BEGIN DATA PROVIDED

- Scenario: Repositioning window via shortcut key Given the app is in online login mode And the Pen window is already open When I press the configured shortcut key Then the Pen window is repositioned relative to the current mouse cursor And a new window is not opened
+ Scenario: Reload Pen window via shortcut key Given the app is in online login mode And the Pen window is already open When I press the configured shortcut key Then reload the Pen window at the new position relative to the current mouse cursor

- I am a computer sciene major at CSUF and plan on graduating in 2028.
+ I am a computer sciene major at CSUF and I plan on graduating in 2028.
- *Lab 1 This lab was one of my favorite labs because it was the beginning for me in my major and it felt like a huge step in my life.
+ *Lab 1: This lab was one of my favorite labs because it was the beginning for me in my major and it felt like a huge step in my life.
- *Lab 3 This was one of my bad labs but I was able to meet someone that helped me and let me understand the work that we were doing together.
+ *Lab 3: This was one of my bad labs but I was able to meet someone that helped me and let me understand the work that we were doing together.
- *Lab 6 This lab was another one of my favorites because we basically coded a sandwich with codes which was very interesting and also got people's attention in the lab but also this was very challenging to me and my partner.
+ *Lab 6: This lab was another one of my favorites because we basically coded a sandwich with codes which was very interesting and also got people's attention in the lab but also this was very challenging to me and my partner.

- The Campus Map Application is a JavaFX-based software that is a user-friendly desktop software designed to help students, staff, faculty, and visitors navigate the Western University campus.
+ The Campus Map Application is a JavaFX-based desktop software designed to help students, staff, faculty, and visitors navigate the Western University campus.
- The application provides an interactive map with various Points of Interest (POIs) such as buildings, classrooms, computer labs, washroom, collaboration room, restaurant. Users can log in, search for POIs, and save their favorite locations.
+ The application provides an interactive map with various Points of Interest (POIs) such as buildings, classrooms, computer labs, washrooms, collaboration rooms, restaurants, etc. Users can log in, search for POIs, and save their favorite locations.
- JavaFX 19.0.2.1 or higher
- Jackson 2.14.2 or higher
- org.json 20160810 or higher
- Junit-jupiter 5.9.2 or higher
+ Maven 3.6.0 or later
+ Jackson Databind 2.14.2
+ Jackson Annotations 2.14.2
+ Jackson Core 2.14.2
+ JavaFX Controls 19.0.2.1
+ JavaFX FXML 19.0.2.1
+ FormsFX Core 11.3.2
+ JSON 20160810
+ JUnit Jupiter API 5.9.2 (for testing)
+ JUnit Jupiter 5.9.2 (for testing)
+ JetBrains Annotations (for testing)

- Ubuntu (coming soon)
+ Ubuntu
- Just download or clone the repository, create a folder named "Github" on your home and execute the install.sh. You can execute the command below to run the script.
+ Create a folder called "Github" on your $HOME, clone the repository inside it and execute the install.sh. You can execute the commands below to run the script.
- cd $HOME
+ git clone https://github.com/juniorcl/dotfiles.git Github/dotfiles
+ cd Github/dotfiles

END DATA PROVIDED

> [ACTION ITEM] Check each line above for the word "sciene". Then state how many lines contain it, and nothing more.

> [TASK SOLUTION] 2